= AIM OF THE TASK =
What lines in the entries hold the string "Thinking"? List them.

GIVEN RECORDS START

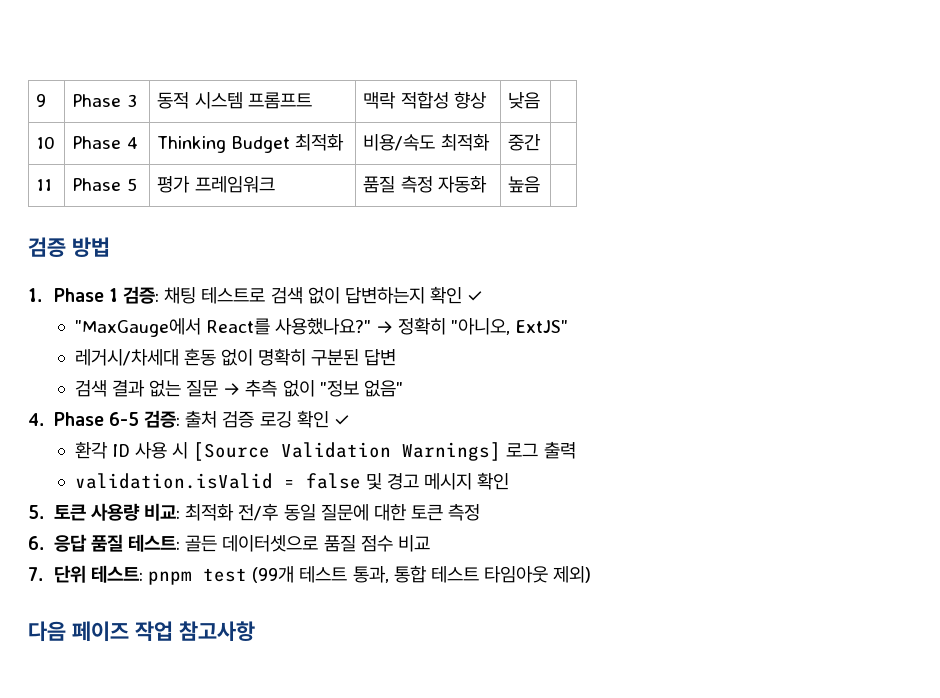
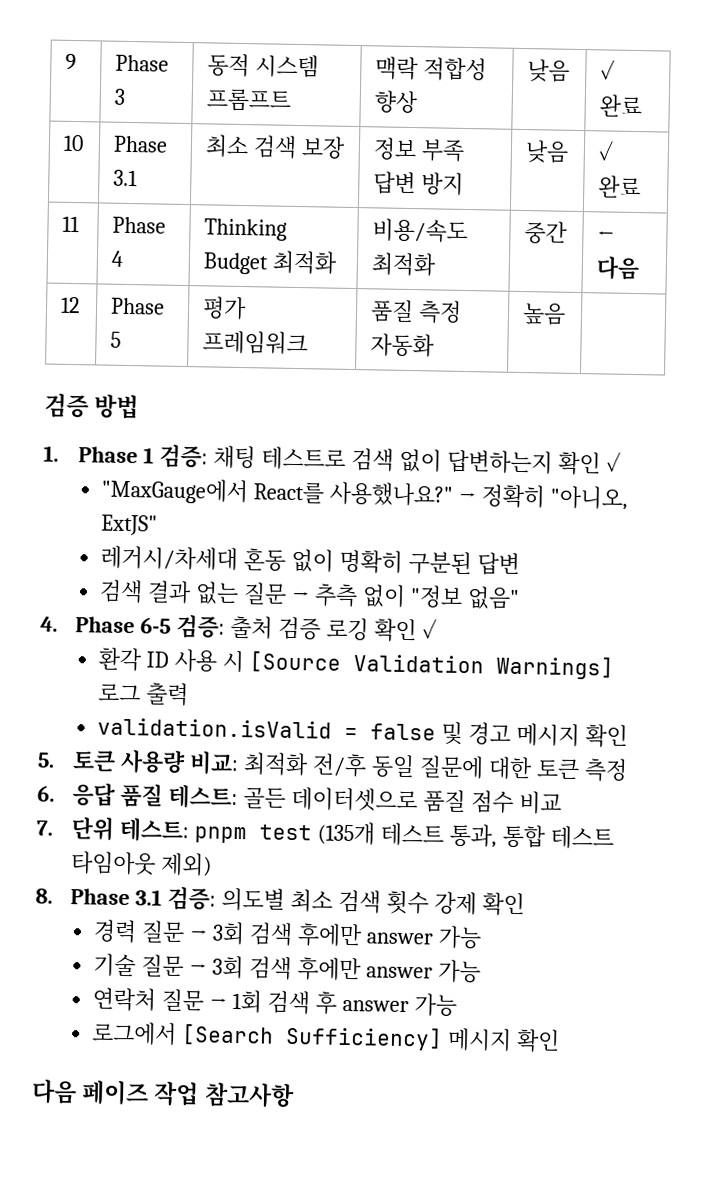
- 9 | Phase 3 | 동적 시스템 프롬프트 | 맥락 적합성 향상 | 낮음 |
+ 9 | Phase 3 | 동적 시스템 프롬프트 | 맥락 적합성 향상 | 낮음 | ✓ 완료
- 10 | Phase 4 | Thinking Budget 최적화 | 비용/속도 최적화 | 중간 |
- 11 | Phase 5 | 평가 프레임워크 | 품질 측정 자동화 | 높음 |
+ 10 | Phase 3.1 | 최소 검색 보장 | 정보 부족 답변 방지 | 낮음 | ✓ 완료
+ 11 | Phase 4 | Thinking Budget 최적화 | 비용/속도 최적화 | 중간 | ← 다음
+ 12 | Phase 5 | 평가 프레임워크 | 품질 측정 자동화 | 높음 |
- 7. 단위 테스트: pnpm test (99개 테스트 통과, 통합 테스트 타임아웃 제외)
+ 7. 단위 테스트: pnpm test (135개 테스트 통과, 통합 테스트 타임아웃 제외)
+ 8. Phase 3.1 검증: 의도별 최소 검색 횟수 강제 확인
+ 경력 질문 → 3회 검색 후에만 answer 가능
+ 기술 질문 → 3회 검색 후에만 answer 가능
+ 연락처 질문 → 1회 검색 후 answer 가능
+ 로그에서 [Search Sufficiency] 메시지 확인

GIVEN RECORDS END

= PROBLEM SOLUTION =
- 10 | Phase 4 | Thinking Budget 최적화 | 비용/속도 최적화 | 중간 |
+ 11 | Phase 4 | Thinking Budget 최적화 | 비용/속도 최적화 | 중간 | ← 다음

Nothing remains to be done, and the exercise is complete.